By the way, the "anti-cheat" here is (or was) the most curious/funny thing. I find it amusing how some developers go to such lengths to try to determine that people have to enjoy their games in a very specific way. I mean, it's your vision, obviously you can do whatever you want. But it's still curious to reflect on the motivation behind it, "no, you can't enjoy the game in that particular way, it's forbidden"! Ah, obviously I see the logic of this in competitive multiplayer games, for sure. But it's not the first time I've seen this attitude in single-player game developers, it's always interesting to see.

Anyway, I'm happy for the people who wanted to enjoy the hack and couldn't, I hope they now get the experience they wanted all along!
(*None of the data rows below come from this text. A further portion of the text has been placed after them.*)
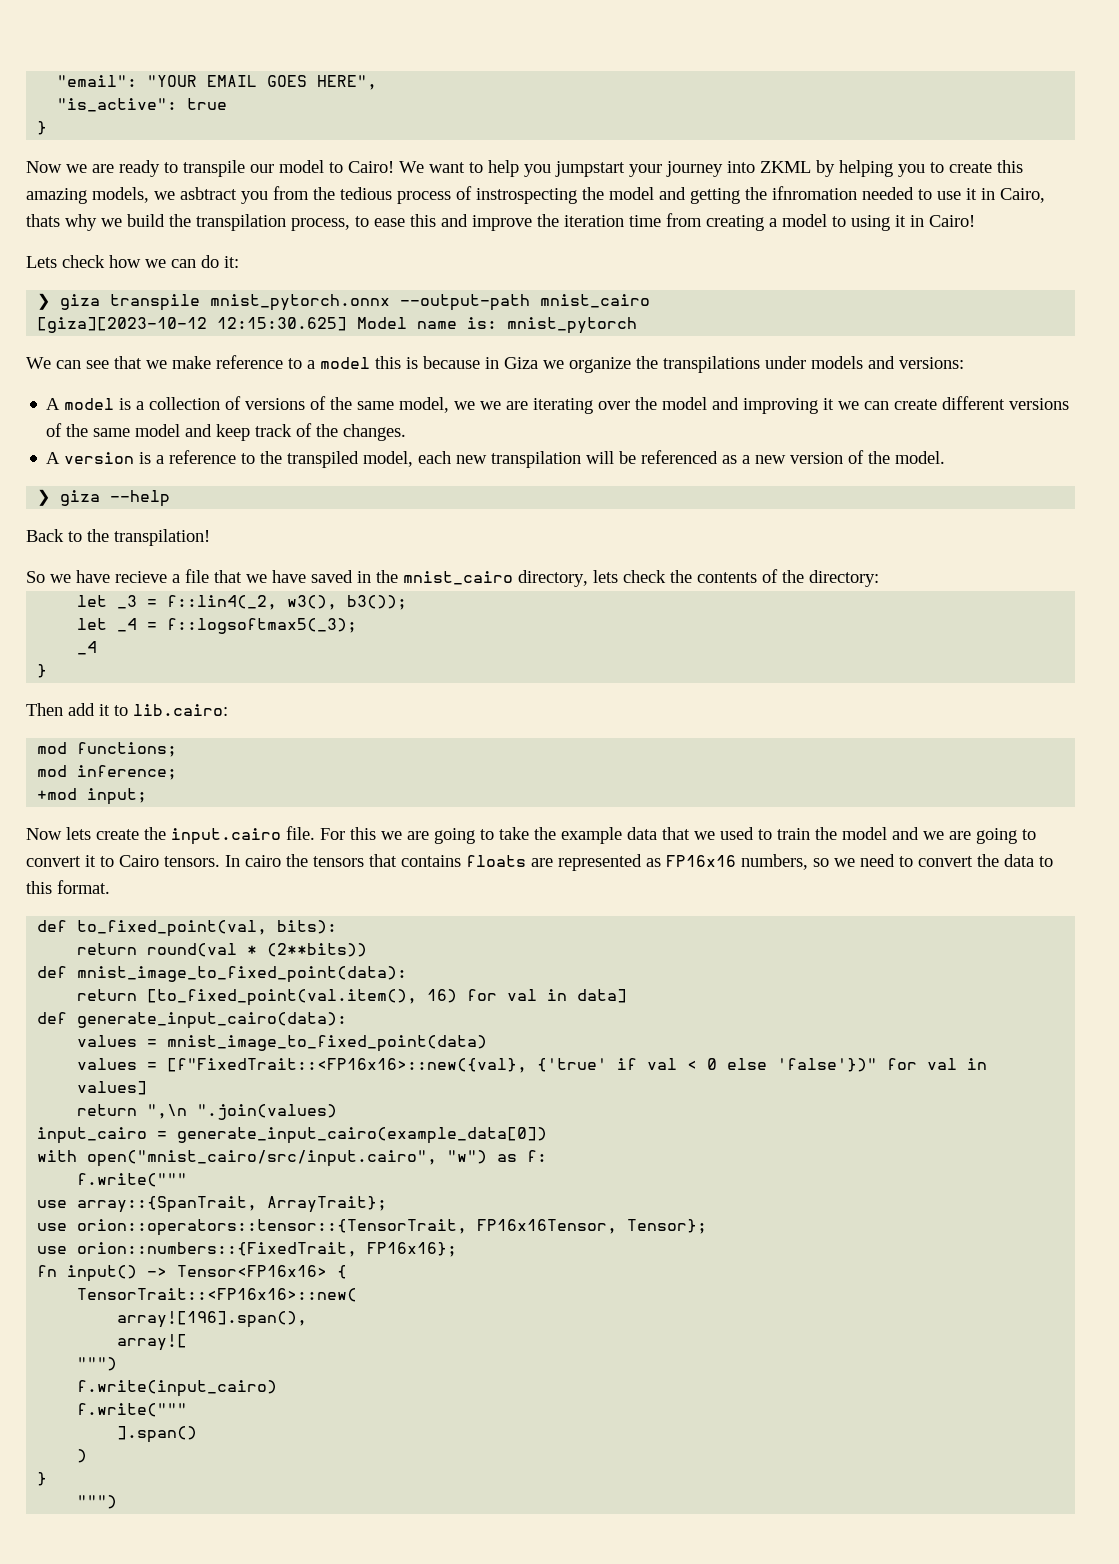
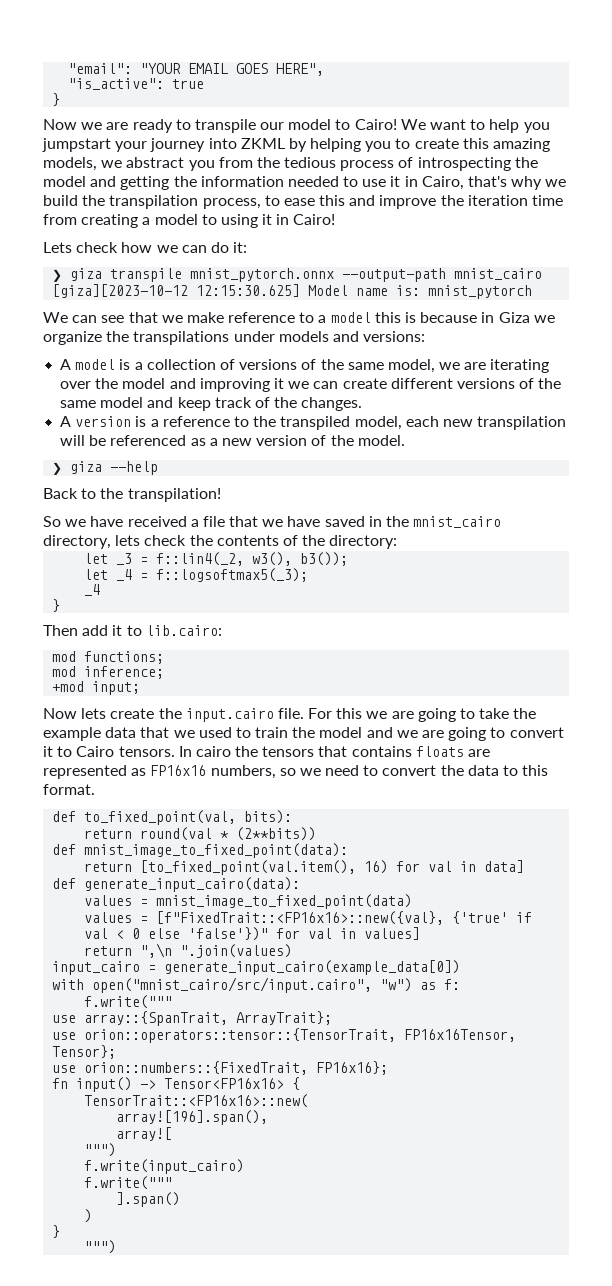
- We want to help you jumpstart your journey into ZKML by helping you to create this amazing models, we asbtract you from the tedious process of instrospecting the model and getting the ifnromation needed to use it in Cairo, thats why we build the transpilation process, to ease this and improve the iteration time from creating a model to using it in Cairo!
+ We want to help you jumpstart your journey into ZKML by helping you to create this amazing models, we abstract you from the tedious process of introspecting the model and getting the information needed to use it in Cairo, that's why we build the transpilation process, to ease this and improve the iteration time from creating a model to using it in Cairo!
- A model is a collection of versions of the same model, we we are iterating over the model and improving it we can create different versions of the same model and keep track of the changes.
+ A model is a collection of versions of the same model, we are iterating over the model and improving it we can create different versions of the same model and keep track of the changes.
- So we have recieve a file that we have saved in the mnist_cairo directory, lets check the contents of the directory:
+ So we have received a file that we have saved in the mnist_cairo directory, lets check the contents of the directory:

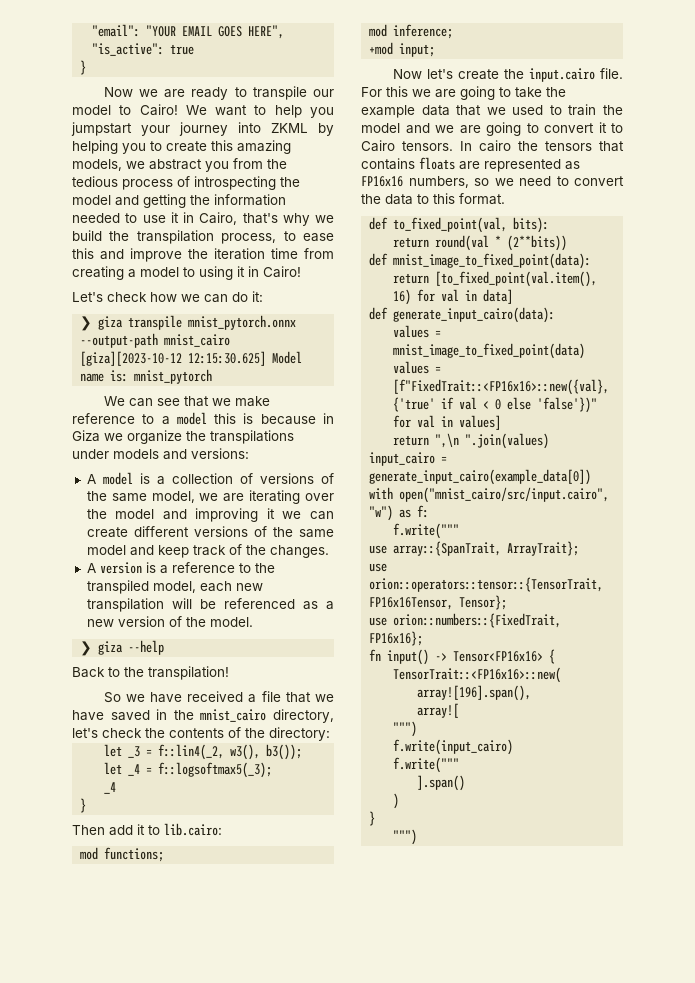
- Lets check how we can do it:
+ Let's check how we can do it:
- So we have received a file that we have saved in the mnist_cairo directory, lets check the contents of the directory:
+ So we have received a file that we have saved in the mnist_cairo directory, let's check the contents of the directory:
- Now lets create the input.cairo file.
+ Now let's create the input.cairo file.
They're obviously different projects. All one has to do is read the readme etc to know that this has nothing in common with the other translation aside from translating the game into English.

I mean, translation is literally the definition of the project. Both projects, in fact. That is the act of translating the language of the game into English.

So your sentence says that "this [translation] has no relation with the other [translation] besides the fact of being a [translation]". Which doesn't make much sense, because you're saying that the two things have nothing in common except the fact that they are exactly the same thing, and exist for the same reason.

To give a more direct answer for everyone, the DDSTranslation states only that it tried to "translate the text into English," without saying anything about adapting or the tone of the game, which could make us believe that it is a more literal translation. Avicalendriya's project claims to try to be "preserving the goofy humor" of the original, which makes me think that they are trying to make adaptations in the translation so that the text makes more sense in English and it's still funny as intended.

In the end, both projects seem to be doing the same thing, yeah. And it is not possible to say what is the big difference between them without trying.

This was such a legendary event that I finally created my profile just to comment here!  :D

I've been using this site for years, and actually, I've been following hacks and fan translations for literally decades! And the Ganbare Goemon series has always been something I regretted never seeing translated into English. Amazing work, guys! I really appreciate the team's work, this is something I've been waiting for almost 20 years! I can't wait to start playing! Thanks to everyone involved!